Would you please write out each of the entries below exactly, omitting pictures?

__________

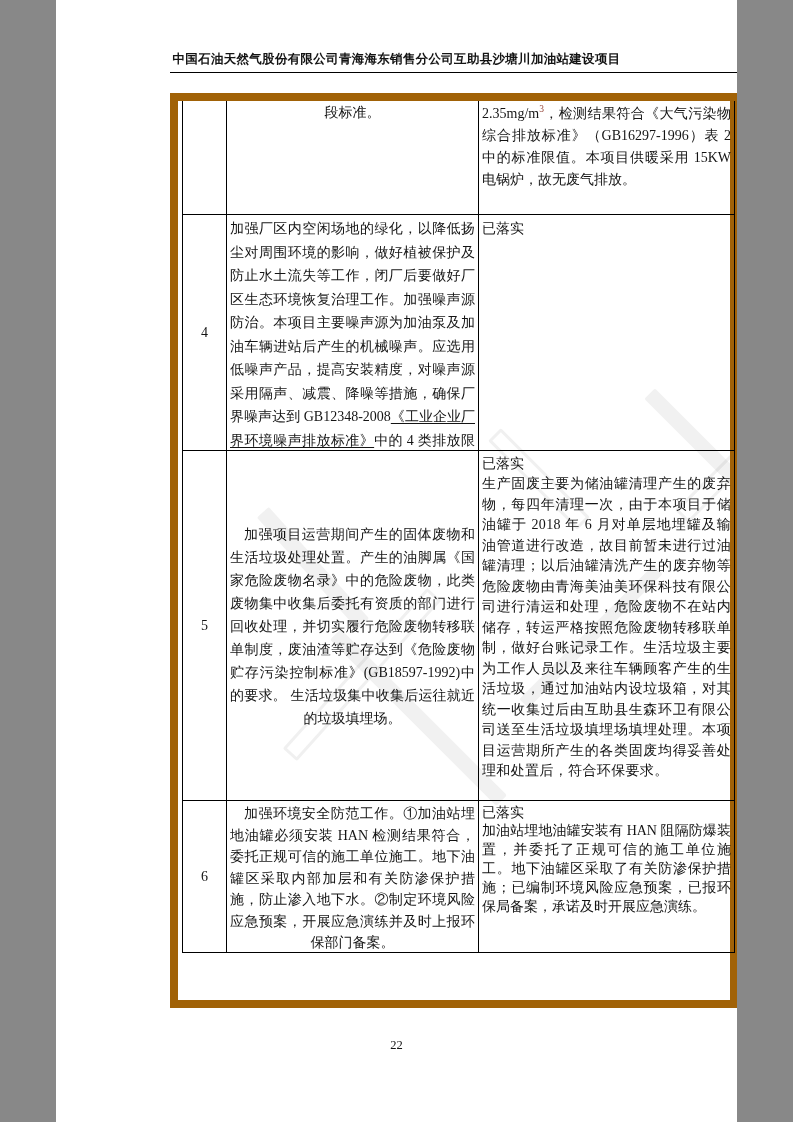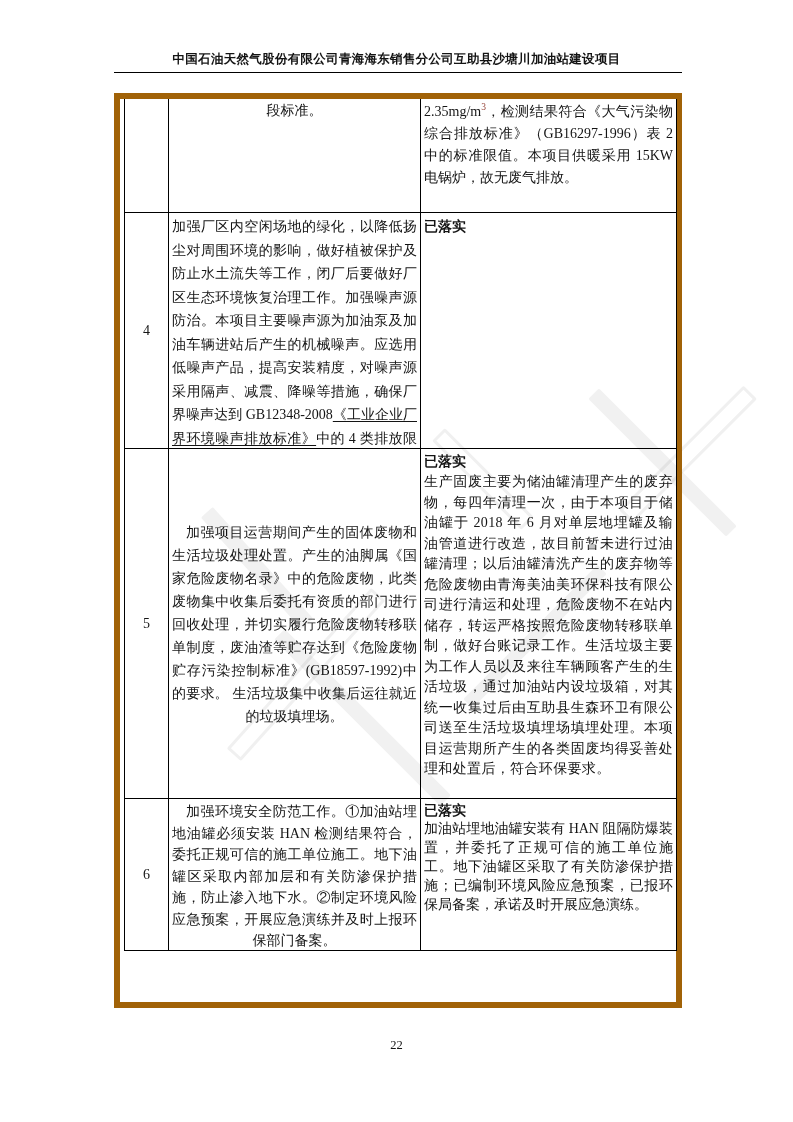--- a/index.html
+++ b/index.html
@@ -1,17 +1,17 @@
 <!DOCTYPE html>
 <html><head>
 <meta charset="utf-8">
 <style>
   html,body { margin:0; padding:0; background:#888; }
   .page {
-    position:relative; width:793px; height:1122px; margin:0 auto;
+    position:relative; width:681px; height:1122px; margin:0 auto;
     background:#ffffff; overflow:hidden;
     font-family:"Liberation Serif","DejaVu Serif",serif;
     color:#141414;
   }
   
   .header-title {
     position:absolute; top:51px; left:0; right:0;
     text-align:center; font-size:12.5px; font-weight:bold;
     letter-spacing:0.3px;
   }
@@ -19,41 +19,41 @@
     position:absolute; top:72px; left:114px; width:568px; height:1.4px;
     background:#000;
   }
   
   .wm { position:absolute; inset:0; pointer-events:none; }
   .wm-bar { position:absolute; background:rgba(60,60,60,0.07); border-radius:2px; }
   .wm-out { position:absolute; border:3px solid rgba(60,60,60,0.08); background:none; border-radius:2px; }
   
   .outer-frame {
     position:absolute; left:114px; top:93px; width:568px; height:915px;
-    border:6px solid #a16207; box-sizing:border-box;
+    border:8px solid #a16207; box-sizing:border-box;
   }
   .grid {
     margin:0 7px 0 4px; height:852px;
     display:grid;
     grid-template-columns:44px 252px 257px;
     grid-template-rows:114px 236px 350px 152px;
   }
   .cell {
     box-sizing:border-box; overflow:hidden;
     border-left:1px solid #000; border-bottom:1px solid #000;
     padding:2px 3px 1px 3px; font-size:14px;
   }
   .c-stat { border-right:1px solid #000; }
   .c-num { display:flex; align-items:center; justify-content:center; font-size:14px; }
   .body { margin:0; text-align:justify; text-justify:inter-ideograph; }
   .c-mid .body { text-align-last:center; }
   .c-stat .body { text-align-last:left; }
   .status-title {
     margin:0; font-family:"Liberation Sans","DejaVu Sans",sans-serif;
-    font-weight:bold; font-size:14px;
+    font-weight:normal; font-size:14px;
   }
   .mid-single { text-align:center; padding-top:3px; }
   .sup3 { font-size:9.5px; color:#96453a; vertical-align:super; line-height:0; }
   .u { text-decoration:underline; text-underline-offset:2px; }
   
   .r1 .body { line-height:22px; }
   .r4 .body { line-height:23.5px; }
   .r4.c-stat .status-title { line-height:23.5px; }
   .r5.c-mid { display:flex; flex-direction:column; justify-content:center; }
   .r5.c-mid .body { line-height:23px; text-indent:1em; }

__________

> **WRITTEN SOLUTION**:
--- a/index.html
+++ b/index.html
@@ -1,17 +1,17 @@
 <!DOCTYPE html>
 <html><head>
 <meta charset="utf-8">
 <style>
   html,body { margin:0; padding:0; background:#888; }
   .page {
-    position:relative; width:793px; height:1122px; margin:0 auto;
+    position:relative; width:681px; height:1122px; margin:0 auto;
     background:#ffffff; overflow:hidden;
     font-family:"Liberation Serif","DejaVu Serif",serif;
     color:#141414;
   }
   
   .header-title {
     position:absolute; top:51px; left:0; right:0;
     text-align:center; font-size:12.5px; font-weight:bold;
     letter-spacing:0.3px;
   }
@@ -19,41 +19,41 @@
     position:absolute; top:72px; left:114px; width:568px; height:1.4px;
     background:#000;
   }
   
   .wm { position:absolute; inset:0; pointer-events:none; }
   .wm-bar { position:absolute; background:rgba(60,60,60,0.07); border-radius:2px; }
   .wm-out { position:absolute; border:3px solid rgba(60,60,60,0.08); background:none; border-radius:2px; }
   
   .outer-frame {
     position:absolute; left:114px; top:93px; width:568px; height:915px;
-    border:6px solid #a16207; box-sizing:border-box;
+    border:8px solid #a16207; box-sizing:border-box;
   }
   .grid {
     margin:0 7px 0 4px; height:852px;
     display:grid;
     grid-template-columns:44px 252px 257px;
     grid-template-rows:114px 236px 350px 152px;
   }
   .cell {
     box-sizing:border-box; overflow:hidden;
     border-left:1px solid #000; border-bottom:1px solid #000;
     padding:2px 3px 1px 3px; font-size:14px;
   }
   .c-stat { border-right:1px solid #000; }
   .c-num { display:flex; align-items:center; justify-content:center; font-size:14px; }
   .body { margin:0; text-align:justify; text-justify:inter-ideograph; }
   .c-mid .body { text-align-last:center; }
   .c-stat .body { text-align-last:left; }
   .status-title {
     margin:0; font-family:"Liberation Sans","DejaVu Sans",sans-serif;
-    font-weight:bold; font-size:14px;
+    font-weight:normal; font-size:14px;
   }
   .mid-single { text-align:center; padding-top:3px; }
   .sup3 { font-size:9.5px; color:#96453a; vertical-align:super; line-height:0; }
   .u { text-decoration:underline; text-underline-offset:2px; }
   
   .r1 .body { line-height:22px; }
   .r4 .body { line-height:23.5px; }
   .r4.c-stat .status-title { line-height:23.5px; }
   .r5.c-mid { display:flex; flex-direction:column; justify-content:center; }
   .r5.c-mid .body { line-height:23px; text-indent:1em; }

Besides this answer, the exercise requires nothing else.